For random reads, the results are less obvious. There is some penalty for small clusters, but there is also very poor performance for the large cluster size of 32kB. For both big and moderate files, the best cluster size for random reads is the largest, 64kB. This goes against the expectation that large clusters have an additional cost incurred by the waste of accessing a whole cluster when only part of it is used.
For full sequential reads of all file data, we have the interesting phenomenon that moderate sized files benefit more from large cluster sizes than do large files. I’m not sure how to explain this; it may be due to the small sample size. The effect is too small to conclude that cluster size makes much difference for this task.
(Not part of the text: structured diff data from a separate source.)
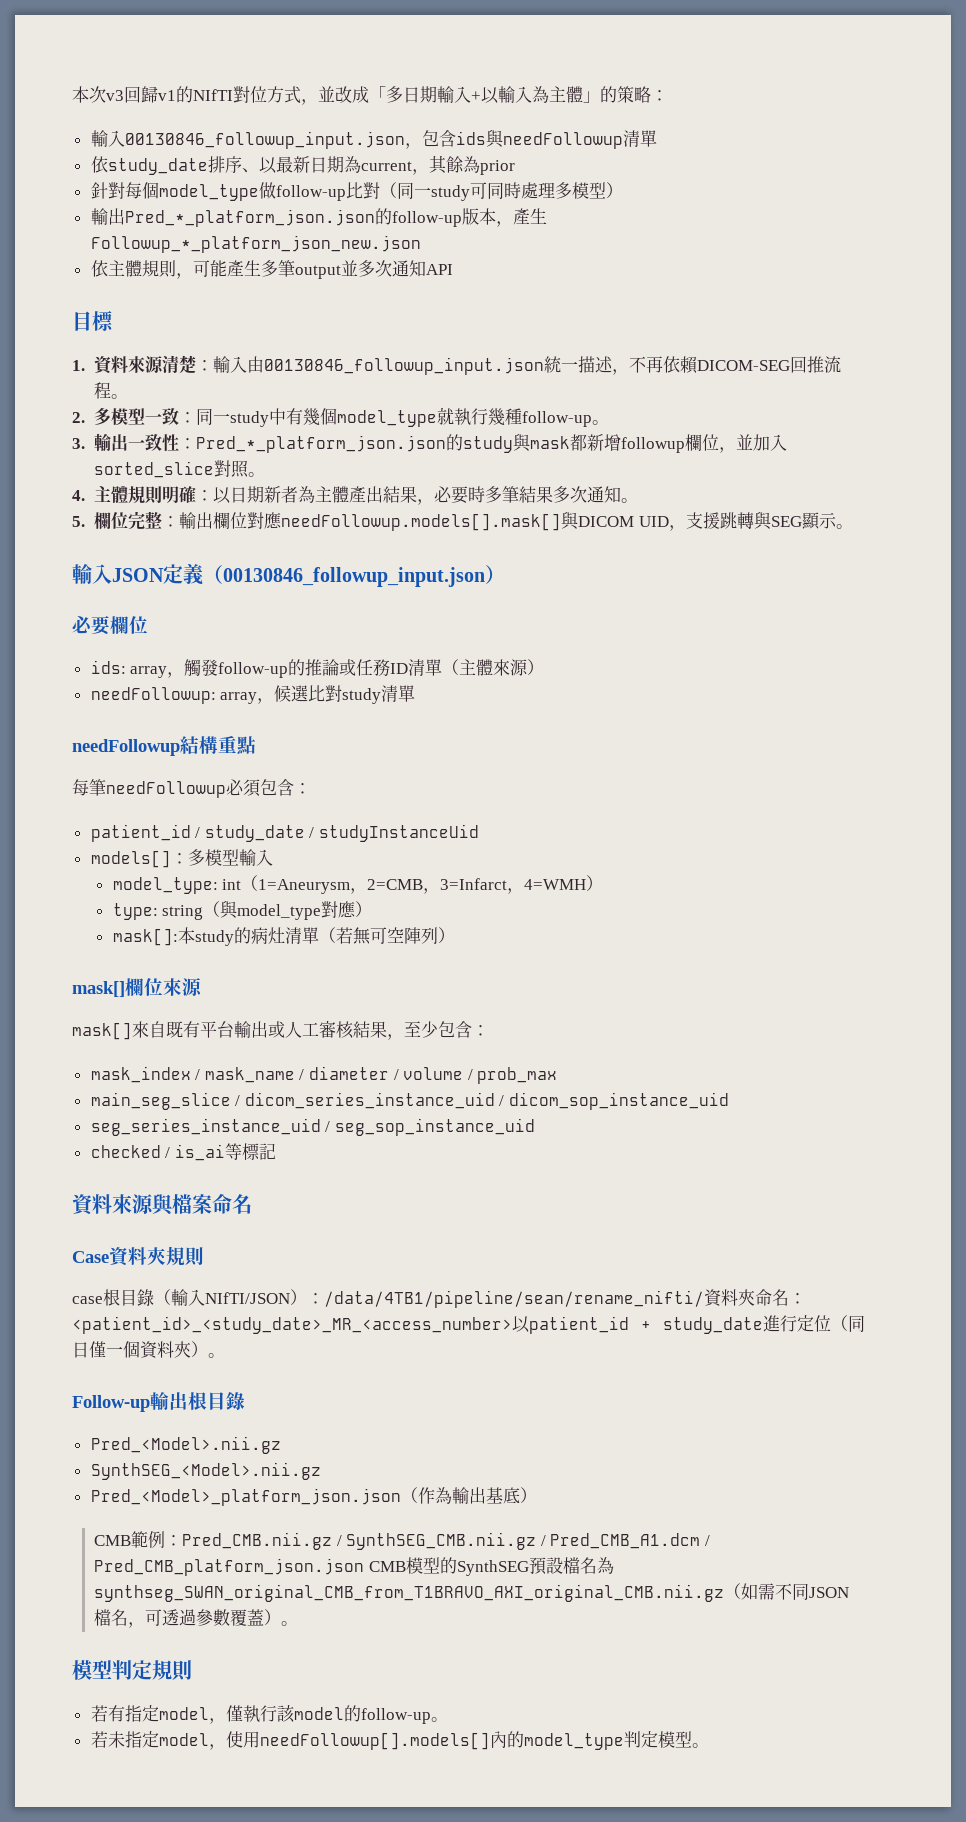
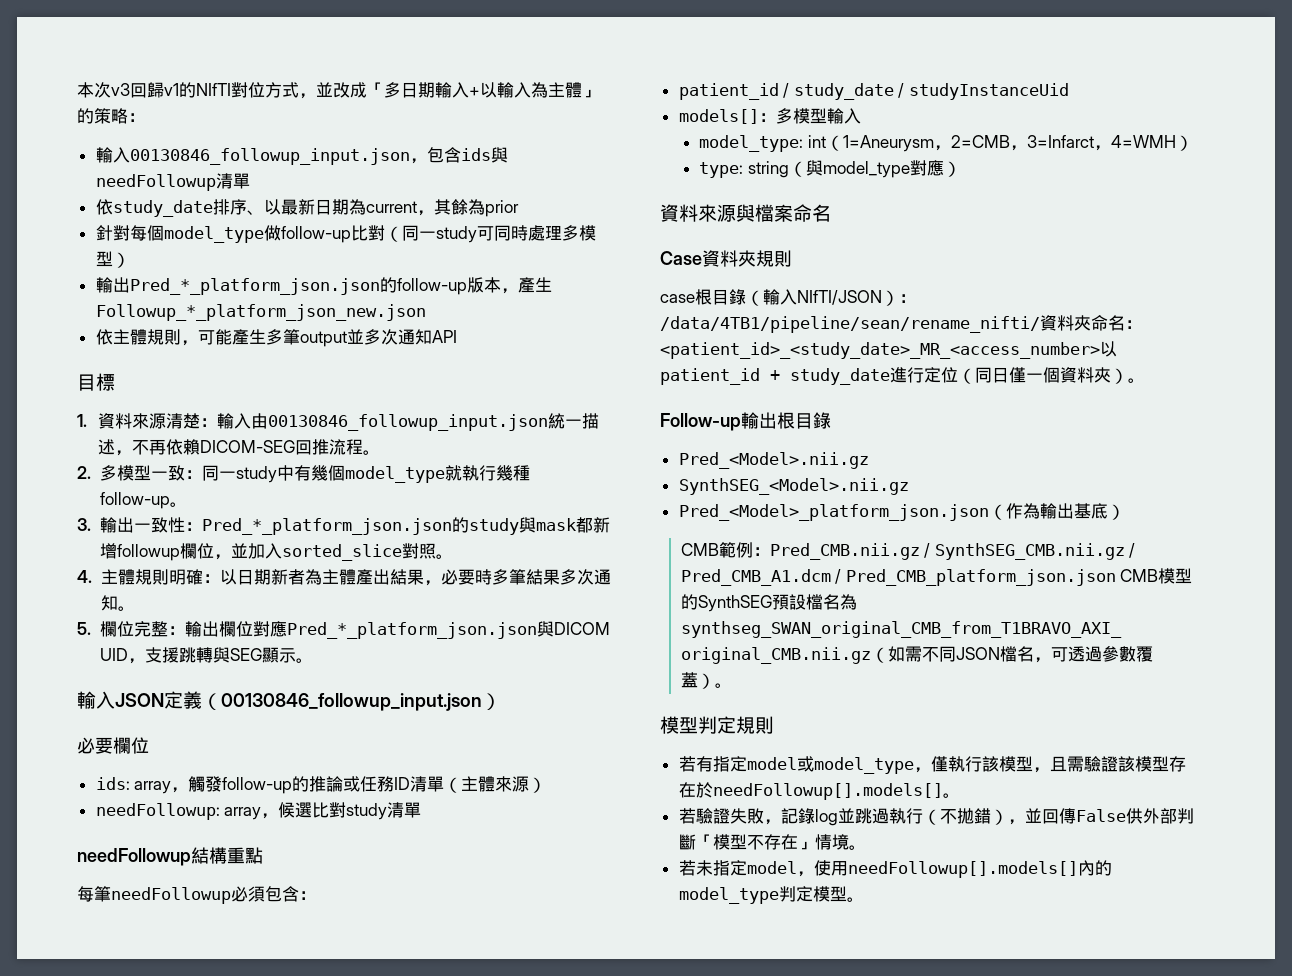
- 5.欄位完整：輸出欄位對應needFollowup.models[].mask[]與DICOM UID，支援跳轉與SEG顯示。
+ 5.欄位完整：輸出欄位對應Pred_*_platform_json.json與DICOM UID，支援跳轉與SEG顯示。
- mask[]:本study的病灶清單（若無可空陣列）
- mask[]欄位來源
- mask[]來自既有平台輸出或人工審核結果，至少包含：
- mask_index / mask_name / diameter / volume / prob_max
- main_seg_slice / dicom_series_instance_uid / dicom_sop_instance_uid
- seg_series_instance_uid / seg_sop_instance_uid
- checked / is_ai等標記
- 若有指定model，僅執行該model的follow-up。
+ 若有指定model或model_type，僅執行該模型，且需驗證該模型存在於needFollowup[].models[]。
+ 若驗證失敗，記錄log並跳過執行（不拋錯），並回傳False供外部判斷「模型不存在」情境。

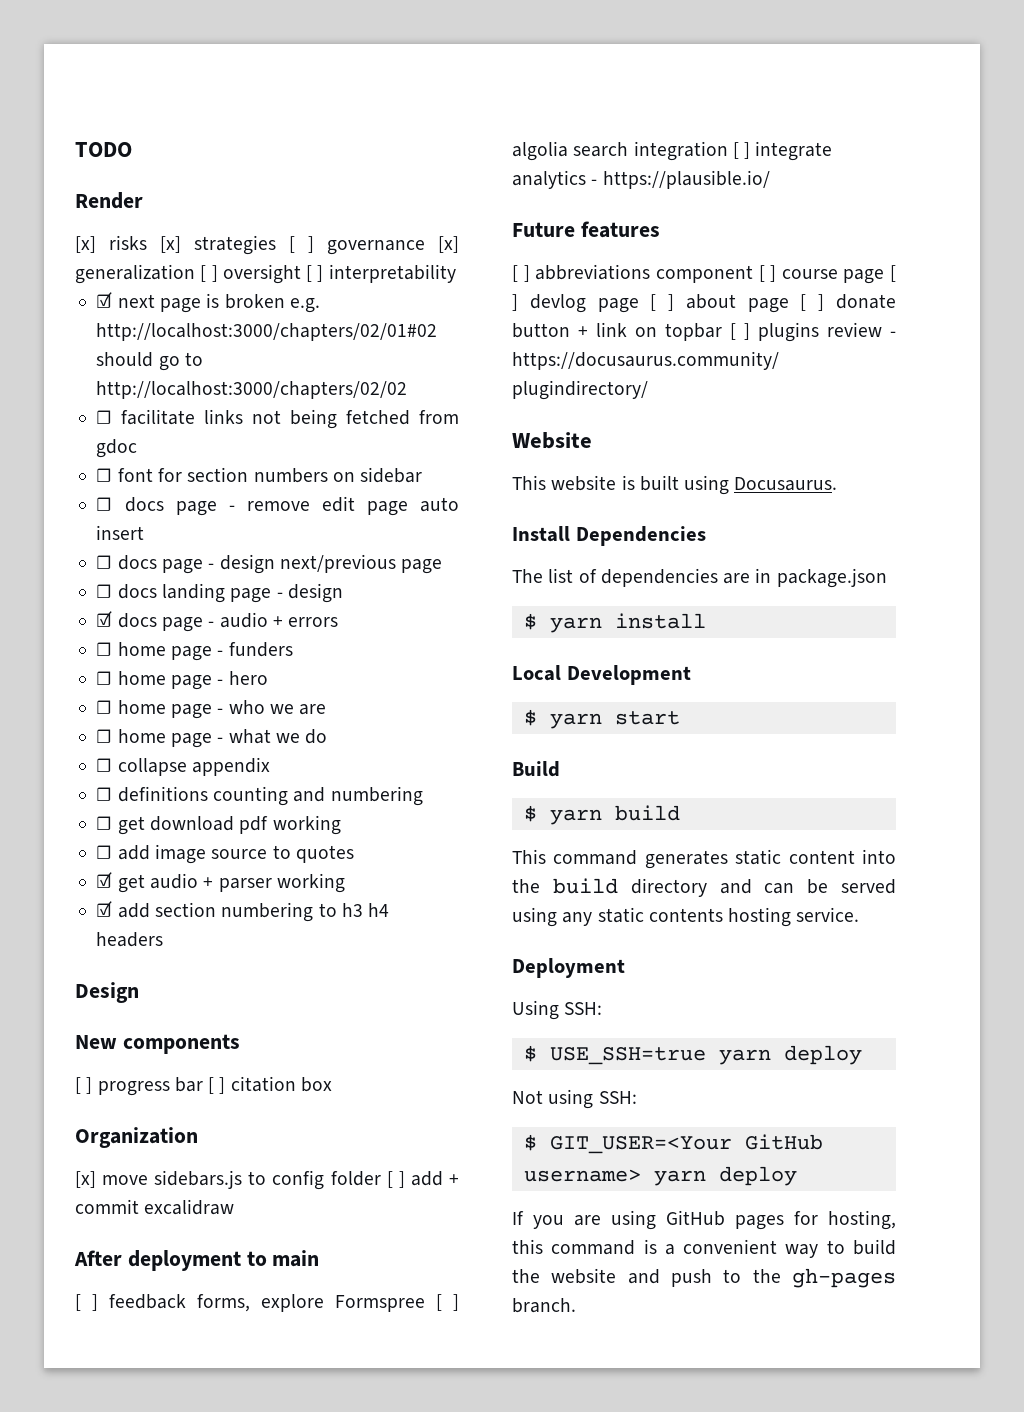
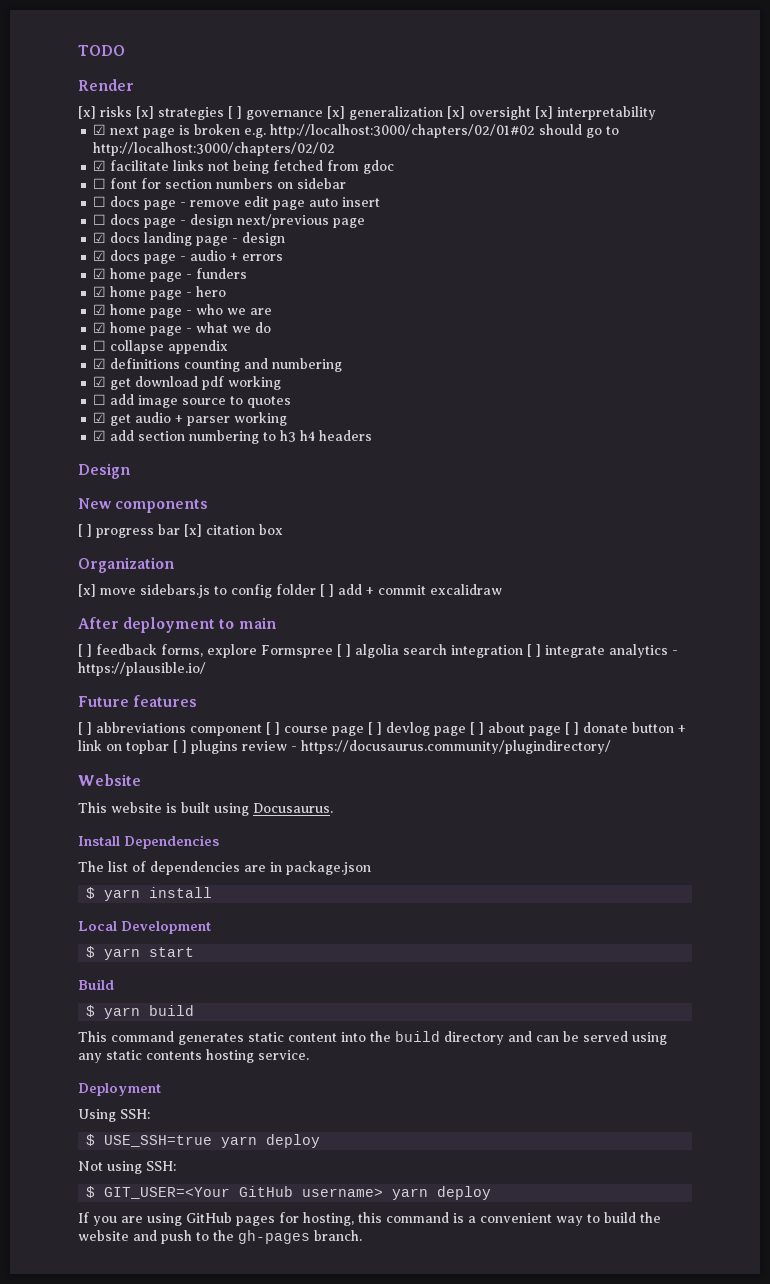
- [x] risks [x] strategies [ ] governance [x] generalization [ ] oversight [ ] interpretability
+ [x] risks [x] strategies [ ] governance [x] generalization [x] oversight [x] interpretability
- ☐ facilitate links not being fetched from gdoc
+ ☑ facilitate links not being fetched from gdoc
- ☐ docs landing page - design
+ ☑ docs landing page - design
- ☐ home page - funders
+ ☑ home page - funders
- ☐ home page - hero
+ ☑ home page - hero
- ☐ home page - who we are
+ ☑ home page - who we are
- ☐ home page - what we do
+ ☑ home page - what we do
- ☐ definitions counting and numbering
+ ☑ definitions counting and numbering
- ☐ get download pdf working
+ ☑ get download pdf working
- [ ] progress bar [ ] citation box
+ [ ] progress bar [x] citation box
For all tasks tested, cluster sizes smaller than the default — those that are 512, 1024 or 2048 bytes — are less efficient than the default size of 4kB. As mentioned, those sizes may still pay off if very small files are to be stored on the file system.
Above the default size, larger cluster sizes confer benefit for some tasks, even for moderately sized files that may occupy only a few clusters each.
The largest cluster size of 64kB can result in 10% more space being used for the moderate sized files used in this test.
The speed differences seen in this test between the large sizes and the default size were not significant enough to recommend large sizes. But a future experiment with more benchmark samples, larger test sets, and better experimental conditions may give clearer data.
I was curious to see whether there are obvious benefits to large cluster sizes. Apparently, there are not.